◆ What is expected
Start at the line with "[67,442,207,462] _stay online_" in the records below, stop at the line with "[697,515,887,534] _procrastinator_!!! ->", and return every line in that span exactly, the two end lines included.
Given records Block Start
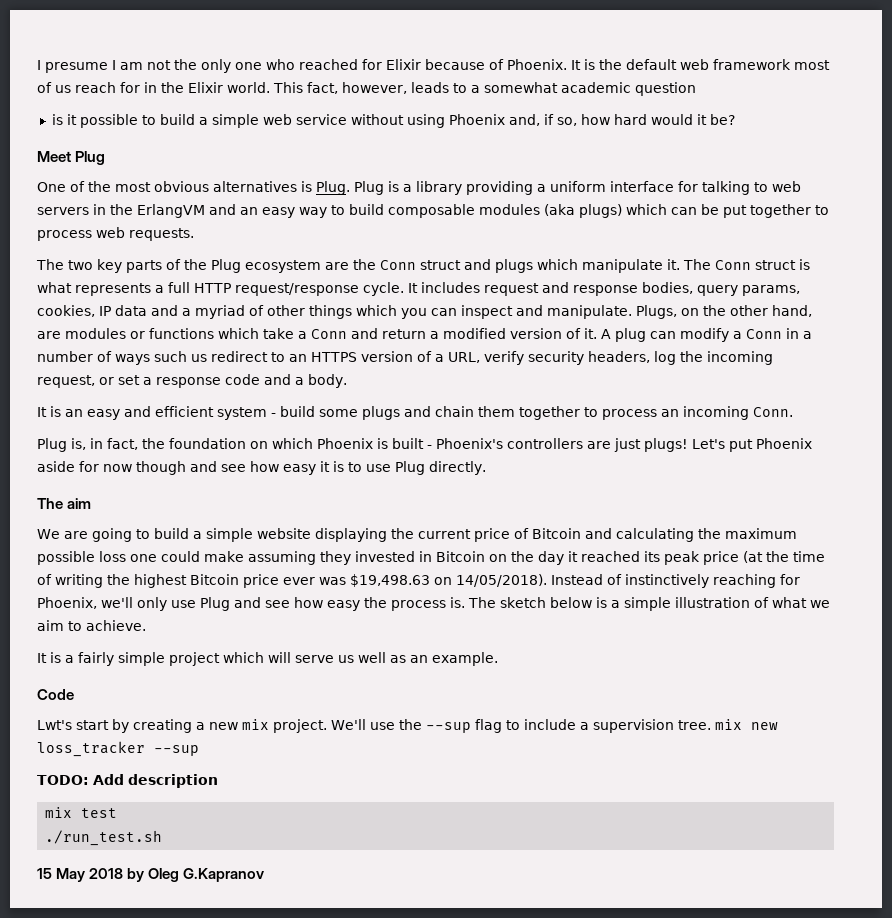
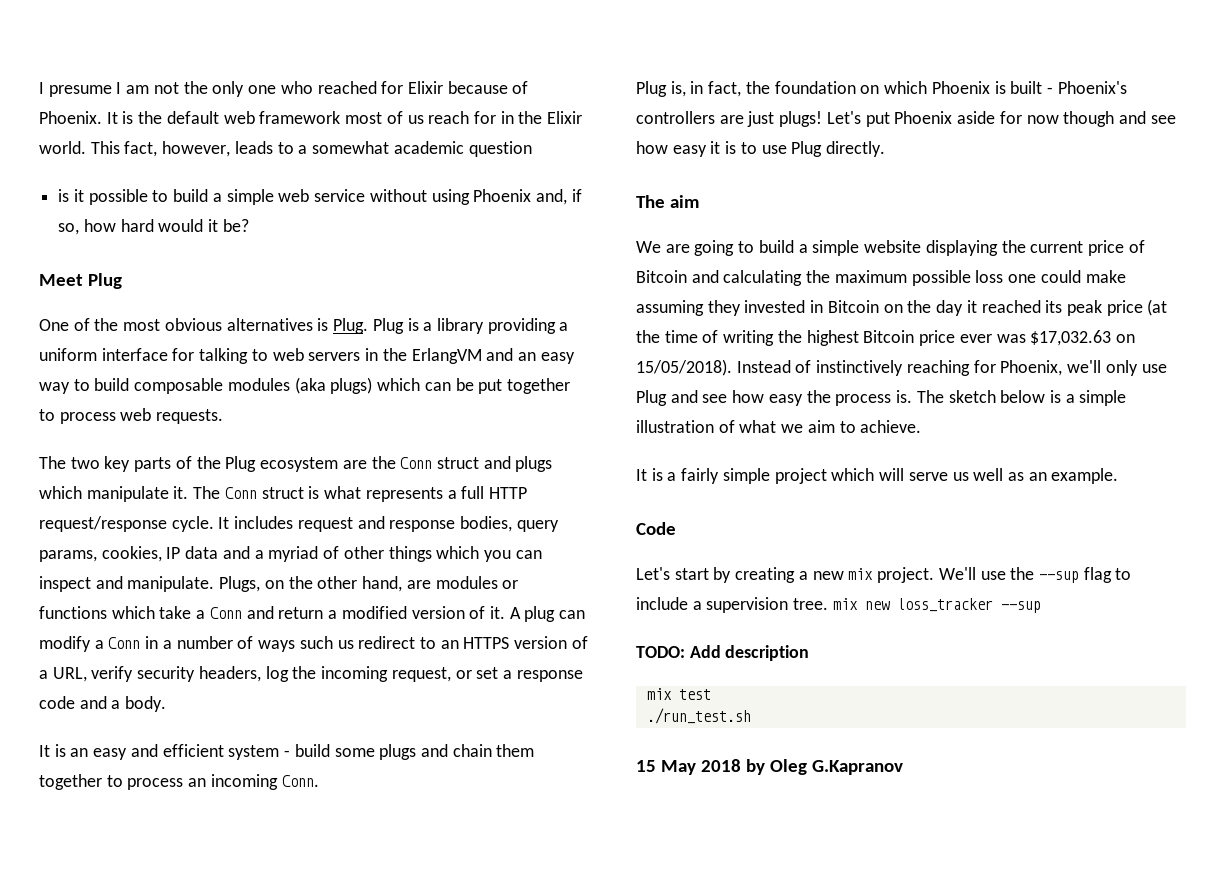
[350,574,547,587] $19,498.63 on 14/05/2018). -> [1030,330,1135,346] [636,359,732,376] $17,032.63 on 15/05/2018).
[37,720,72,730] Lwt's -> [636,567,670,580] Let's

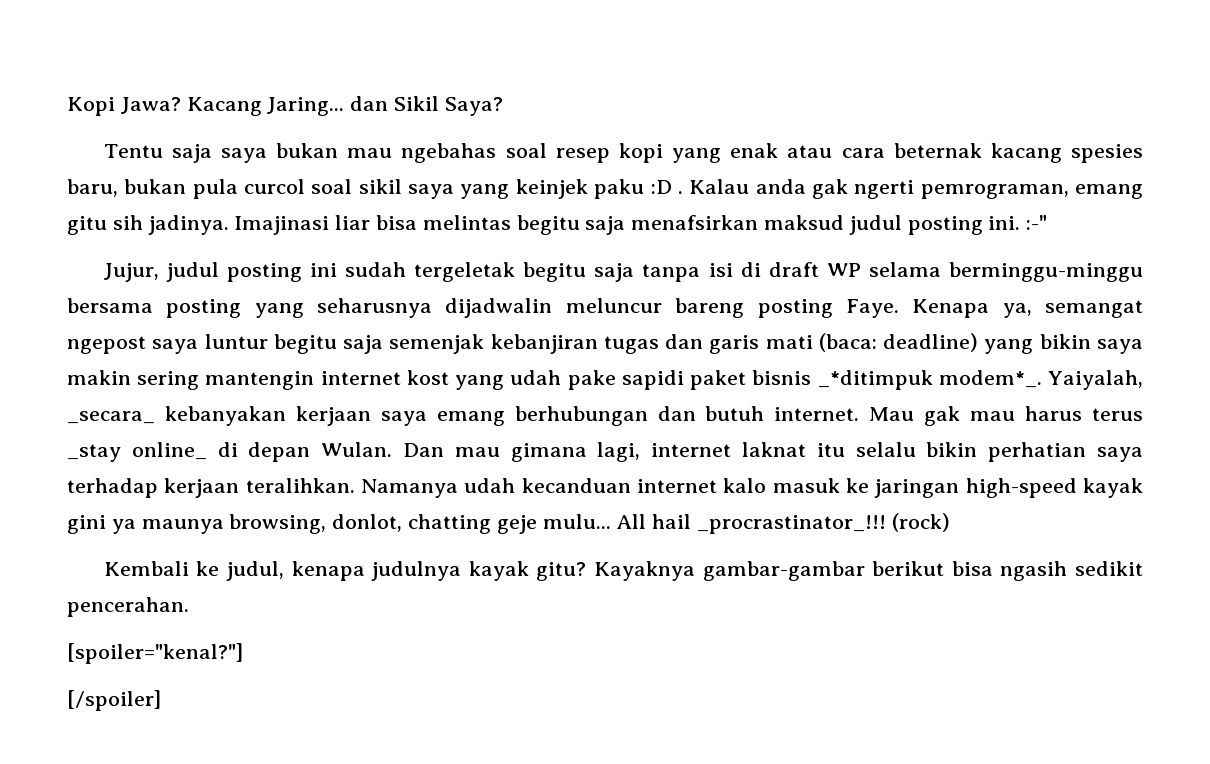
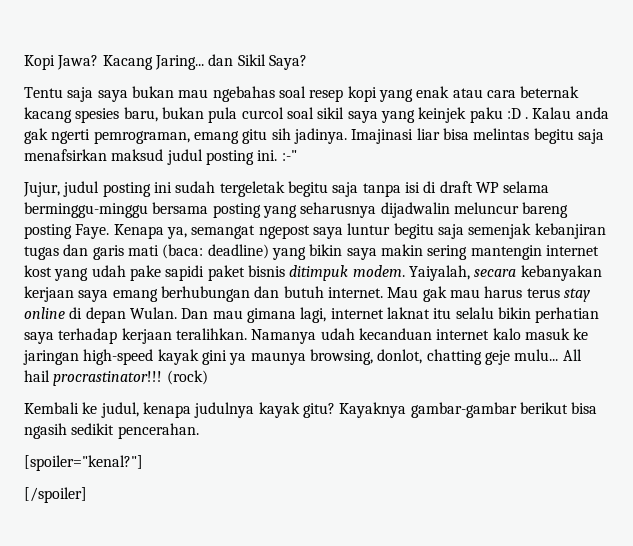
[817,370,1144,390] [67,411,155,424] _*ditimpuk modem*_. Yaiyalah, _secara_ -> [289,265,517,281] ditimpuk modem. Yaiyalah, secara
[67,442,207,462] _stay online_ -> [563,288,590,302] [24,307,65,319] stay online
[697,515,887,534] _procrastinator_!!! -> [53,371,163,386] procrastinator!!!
Given records Block End
Given records Block Start
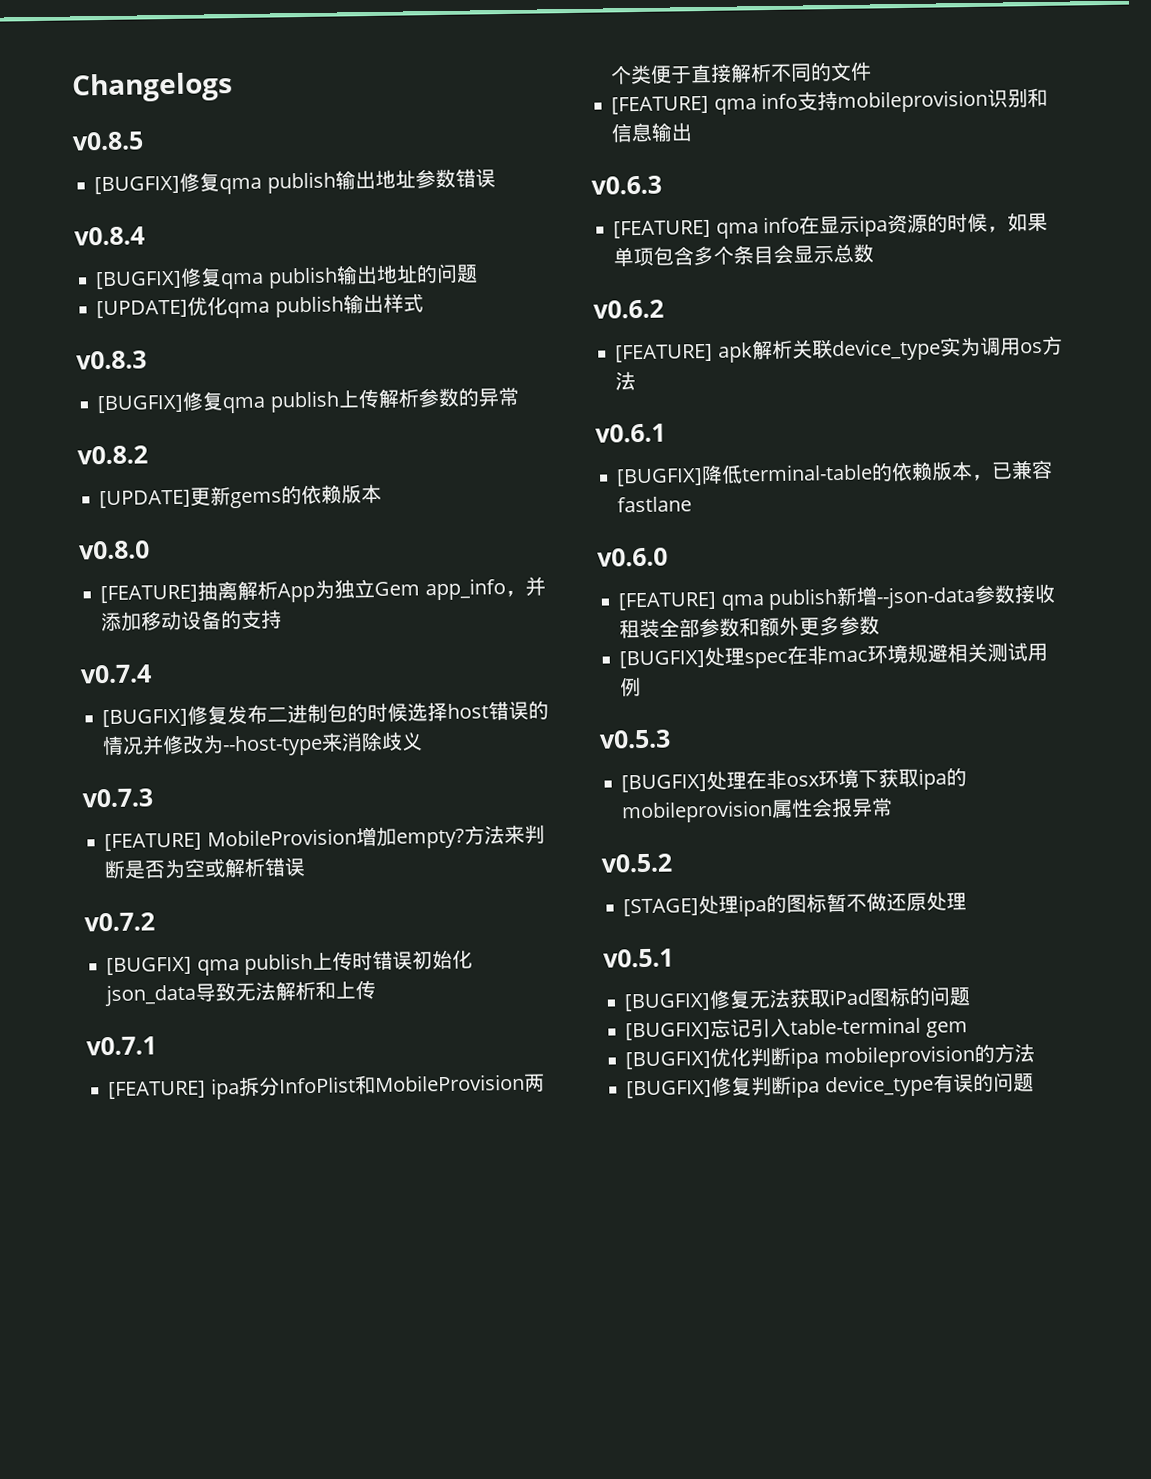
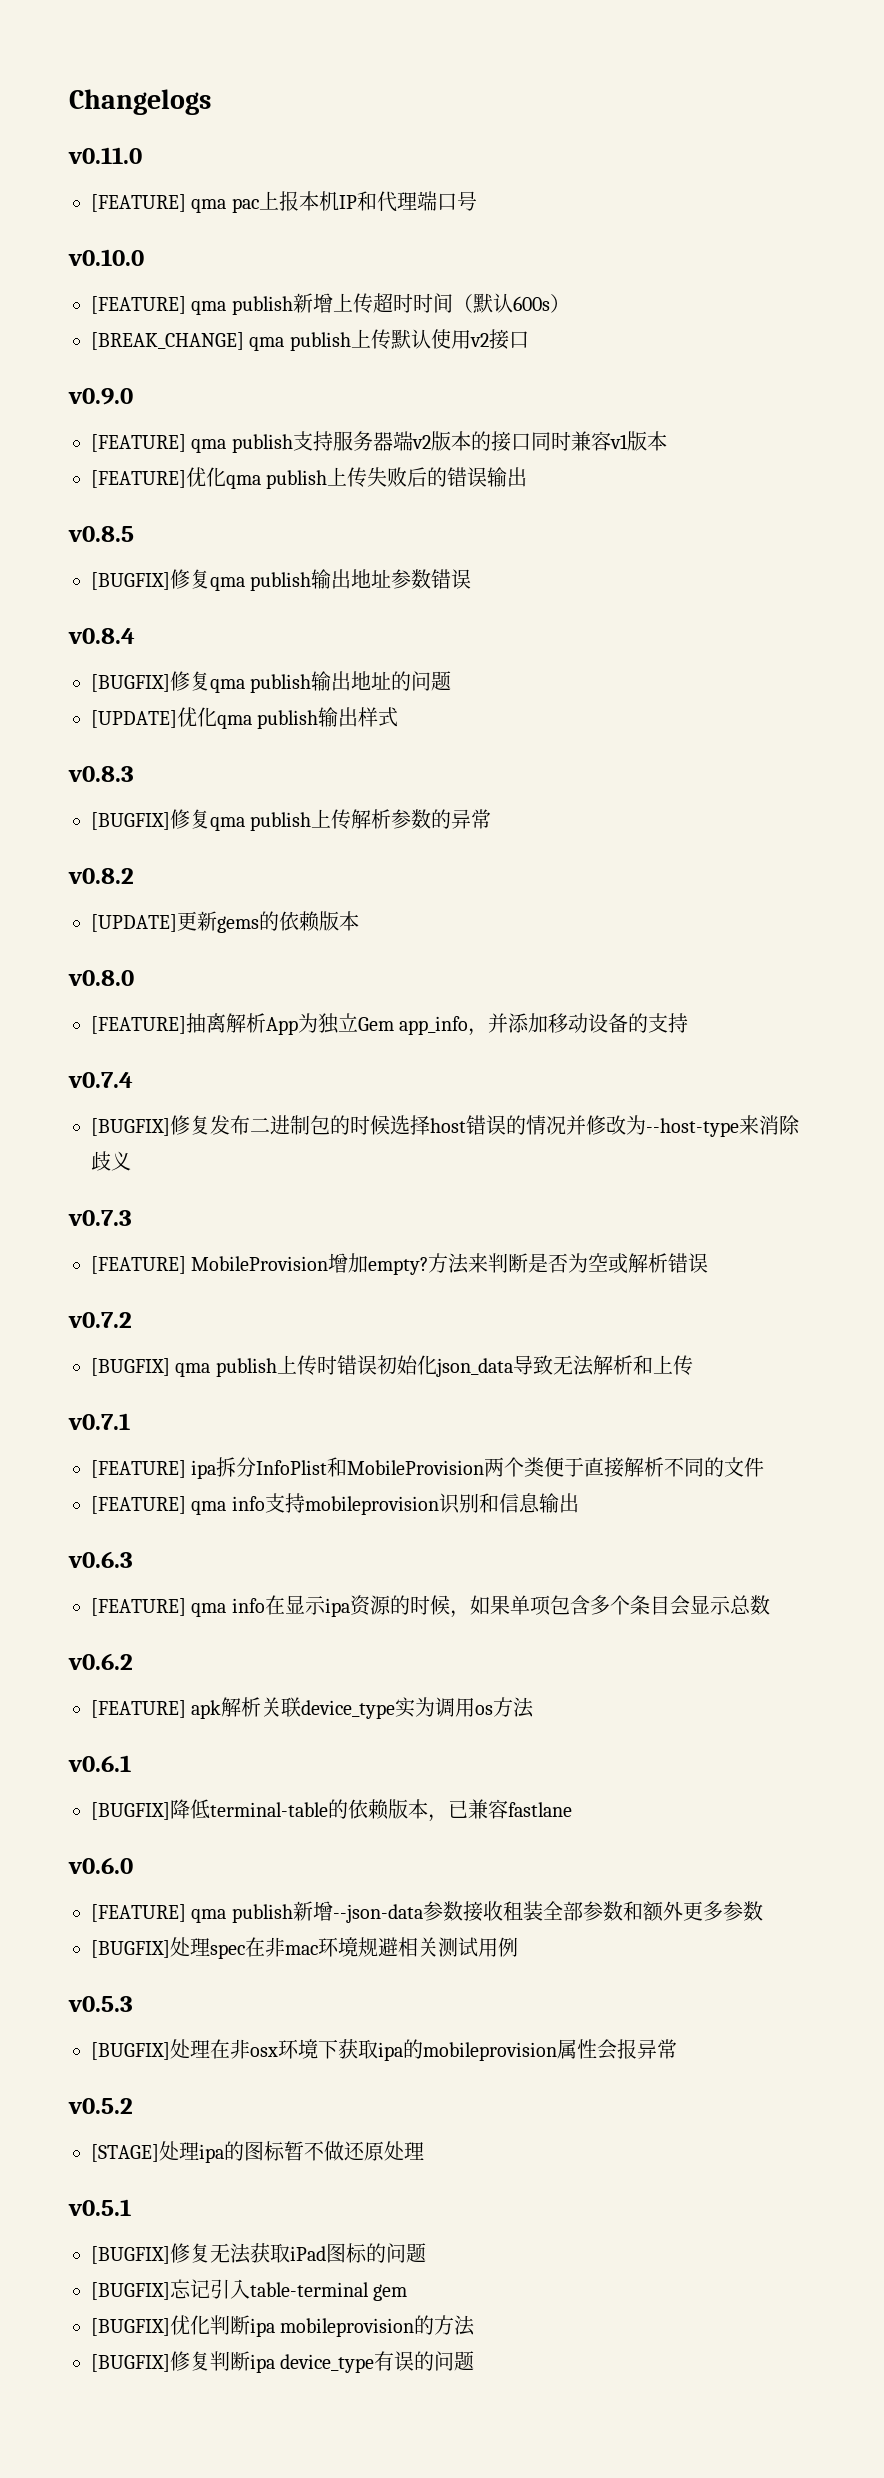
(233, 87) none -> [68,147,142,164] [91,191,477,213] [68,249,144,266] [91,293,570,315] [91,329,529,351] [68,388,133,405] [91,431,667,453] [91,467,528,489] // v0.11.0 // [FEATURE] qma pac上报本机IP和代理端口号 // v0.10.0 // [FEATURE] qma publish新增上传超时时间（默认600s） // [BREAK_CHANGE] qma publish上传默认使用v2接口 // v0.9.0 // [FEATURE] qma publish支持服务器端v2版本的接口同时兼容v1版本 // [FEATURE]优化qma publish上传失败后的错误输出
Given records Block End
◆ Reply to the exercise
[67,442,207,462] _stay online_ -> [563,288,590,302] [24,307,65,319] stay online
[697,515,887,534] _procrastinator_!!! -> [53,371,163,386] procrastinator!!!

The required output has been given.